Exercise description: Do any lines in the data below contain "products"? If so, copy every one of them.

________________________

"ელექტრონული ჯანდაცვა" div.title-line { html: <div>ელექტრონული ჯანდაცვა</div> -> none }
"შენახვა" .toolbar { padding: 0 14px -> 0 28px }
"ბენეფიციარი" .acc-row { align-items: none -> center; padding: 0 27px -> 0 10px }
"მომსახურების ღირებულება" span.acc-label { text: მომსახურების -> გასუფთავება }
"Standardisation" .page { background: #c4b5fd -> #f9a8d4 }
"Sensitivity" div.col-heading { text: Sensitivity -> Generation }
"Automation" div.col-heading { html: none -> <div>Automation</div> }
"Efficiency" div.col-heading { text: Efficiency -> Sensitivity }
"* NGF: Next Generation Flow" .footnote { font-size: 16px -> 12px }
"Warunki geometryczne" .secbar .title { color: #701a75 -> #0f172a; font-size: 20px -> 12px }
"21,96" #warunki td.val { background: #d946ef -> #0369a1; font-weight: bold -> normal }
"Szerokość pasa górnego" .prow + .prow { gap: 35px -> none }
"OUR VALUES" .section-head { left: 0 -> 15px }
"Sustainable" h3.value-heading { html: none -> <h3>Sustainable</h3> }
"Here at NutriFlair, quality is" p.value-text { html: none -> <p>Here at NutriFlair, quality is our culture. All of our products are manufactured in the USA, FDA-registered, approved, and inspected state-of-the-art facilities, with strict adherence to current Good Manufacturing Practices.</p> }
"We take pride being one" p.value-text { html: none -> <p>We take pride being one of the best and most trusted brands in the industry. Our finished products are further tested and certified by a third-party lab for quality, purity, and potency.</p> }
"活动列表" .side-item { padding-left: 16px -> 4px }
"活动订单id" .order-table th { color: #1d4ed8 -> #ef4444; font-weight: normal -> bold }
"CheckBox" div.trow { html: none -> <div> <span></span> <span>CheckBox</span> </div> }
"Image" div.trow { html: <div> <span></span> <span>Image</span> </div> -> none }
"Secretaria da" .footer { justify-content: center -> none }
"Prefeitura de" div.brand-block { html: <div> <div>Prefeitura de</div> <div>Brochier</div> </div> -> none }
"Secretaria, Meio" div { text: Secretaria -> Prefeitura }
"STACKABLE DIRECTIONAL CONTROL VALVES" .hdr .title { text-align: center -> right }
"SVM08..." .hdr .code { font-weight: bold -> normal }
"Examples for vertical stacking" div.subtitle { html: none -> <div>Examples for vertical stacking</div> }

________________________

Response to the exercise:
"Here at NutriFlair, quality is" p.value-text { html: none -> <p>Here at NutriFlair, quality is our culture. All of our products are manufactured in the USA, FDA-registered, approved, and inspected state-of-the-art facilities, with strict adherence to current Good Manufacturing Practices.</p> }
"We take pride being one" p.value-text { html: none -> <p>We take pride being one of the best and most trusted brands in the industry. Our finished products are further tested and certified by a third-party lab for quality, purity, and potency.</p> }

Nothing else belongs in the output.